**Action item**. Copy every line below precisely, leaving nothing out.

**Web document revisions**.
+---+

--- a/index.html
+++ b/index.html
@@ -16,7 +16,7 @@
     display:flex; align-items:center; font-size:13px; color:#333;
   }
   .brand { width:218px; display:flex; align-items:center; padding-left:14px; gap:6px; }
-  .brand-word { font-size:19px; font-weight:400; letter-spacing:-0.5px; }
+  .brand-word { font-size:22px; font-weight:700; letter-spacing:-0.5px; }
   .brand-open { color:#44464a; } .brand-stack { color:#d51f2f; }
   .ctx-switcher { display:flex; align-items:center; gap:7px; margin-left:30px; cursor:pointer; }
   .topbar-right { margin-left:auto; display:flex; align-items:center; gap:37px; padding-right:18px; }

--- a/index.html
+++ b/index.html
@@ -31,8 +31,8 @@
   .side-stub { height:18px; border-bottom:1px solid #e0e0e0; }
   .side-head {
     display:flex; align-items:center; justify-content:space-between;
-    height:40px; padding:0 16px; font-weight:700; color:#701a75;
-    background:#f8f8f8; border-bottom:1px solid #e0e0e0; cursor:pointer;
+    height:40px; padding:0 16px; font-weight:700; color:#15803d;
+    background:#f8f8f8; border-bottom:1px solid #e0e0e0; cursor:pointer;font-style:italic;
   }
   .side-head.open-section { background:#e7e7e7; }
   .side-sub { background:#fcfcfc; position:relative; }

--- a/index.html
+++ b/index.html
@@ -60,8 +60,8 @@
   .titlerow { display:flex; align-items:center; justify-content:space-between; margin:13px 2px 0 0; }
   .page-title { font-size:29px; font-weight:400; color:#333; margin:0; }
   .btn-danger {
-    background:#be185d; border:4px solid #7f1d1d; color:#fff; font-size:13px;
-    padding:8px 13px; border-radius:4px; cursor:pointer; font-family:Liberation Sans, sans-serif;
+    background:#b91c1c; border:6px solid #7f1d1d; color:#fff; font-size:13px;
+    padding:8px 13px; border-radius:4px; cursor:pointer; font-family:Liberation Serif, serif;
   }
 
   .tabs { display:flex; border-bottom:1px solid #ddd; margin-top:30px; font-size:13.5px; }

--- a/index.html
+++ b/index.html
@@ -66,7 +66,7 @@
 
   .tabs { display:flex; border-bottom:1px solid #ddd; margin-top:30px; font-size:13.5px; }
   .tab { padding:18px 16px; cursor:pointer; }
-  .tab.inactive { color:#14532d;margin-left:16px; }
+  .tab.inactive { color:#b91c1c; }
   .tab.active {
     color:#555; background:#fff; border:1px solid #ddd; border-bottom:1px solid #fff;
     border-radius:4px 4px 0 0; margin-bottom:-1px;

+---+

**Response to this task**.
--- a/index.html
+++ b/index.html
@@ -16,7 +16,7 @@
     display:flex; align-items:center; font-size:13px; color:#333;
   }
   .brand { width:218px; display:flex; align-items:center; padding-left:14px; gap:6px; }
-  .brand-word { font-size:19px; font-weight:400; letter-spacing:-0.5px; }
+  .brand-word { font-size:22px; font-weight:700; letter-spacing:-0.5px; }
   .brand-open { color:#44464a; } .brand-stack { color:#d51f2f; }
   .ctx-switcher { display:flex; align-items:center; gap:7px; margin-left:30px; cursor:pointer; }
   .topbar-right { margin-left:auto; display:flex; align-items:center; gap:37px; padding-right:18px; }

--- a/index.html
+++ b/index.html
@@ -31,8 +31,8 @@
   .side-stub { height:18px; border-bottom:1px solid #e0e0e0; }
   .side-head {
     display:flex; align-items:center; justify-content:space-between;
-    height:40px; padding:0 16px; font-weight:700; color:#701a75;
-    background:#f8f8f8; border-bottom:1px solid #e0e0e0; cursor:pointer;
+    height:40px; padding:0 16px; font-weight:700; color:#15803d;
+    background:#f8f8f8; border-bottom:1px solid #e0e0e0; cursor:pointer;font-style:italic;
   }
   .side-head.open-section { background:#e7e7e7; }
   .side-sub { background:#fcfcfc; position:relative; }

--- a/index.html
+++ b/index.html
@@ -60,8 +60,8 @@
   .titlerow { display:flex; align-items:center; justify-content:space-between; margin:13px 2px 0 0; }
   .page-title { font-size:29px; font-weight:400; color:#333; margin:0; }
   .btn-danger {
-    background:#be185d; border:4px solid #7f1d1d; color:#fff; font-size:13px;
-    padding:8px 13px; border-radius:4px; cursor:pointer; font-family:Liberation Sans, sans-serif;
+    background:#b91c1c; border:6px solid #7f1d1d; color:#fff; font-size:13px;
+    padding:8px 13px; border-radius:4px; cursor:pointer; font-family:Liberation Serif, serif;
   }
 
   .tabs { display:flex; border-bottom:1px solid #ddd; margin-top:30px; font-size:13.5px; }

--- a/index.html
+++ b/index.html
@@ -66,7 +66,7 @@
 
   .tabs { display:flex; border-bottom:1px solid #ddd; margin-top:30px; font-size:13.5px; }
   .tab { padding:18px 16px; cursor:pointer; }
-  .tab.inactive { color:#14532d;margin-left:16px; }
+  .tab.inactive { color:#b91c1c; }
   .tab.active {
     color:#555; background:#fff; border:1px solid #ddd; border-bottom:1px solid #fff;
     border-radius:4px 4px 0 0; margin-bottom:-1px;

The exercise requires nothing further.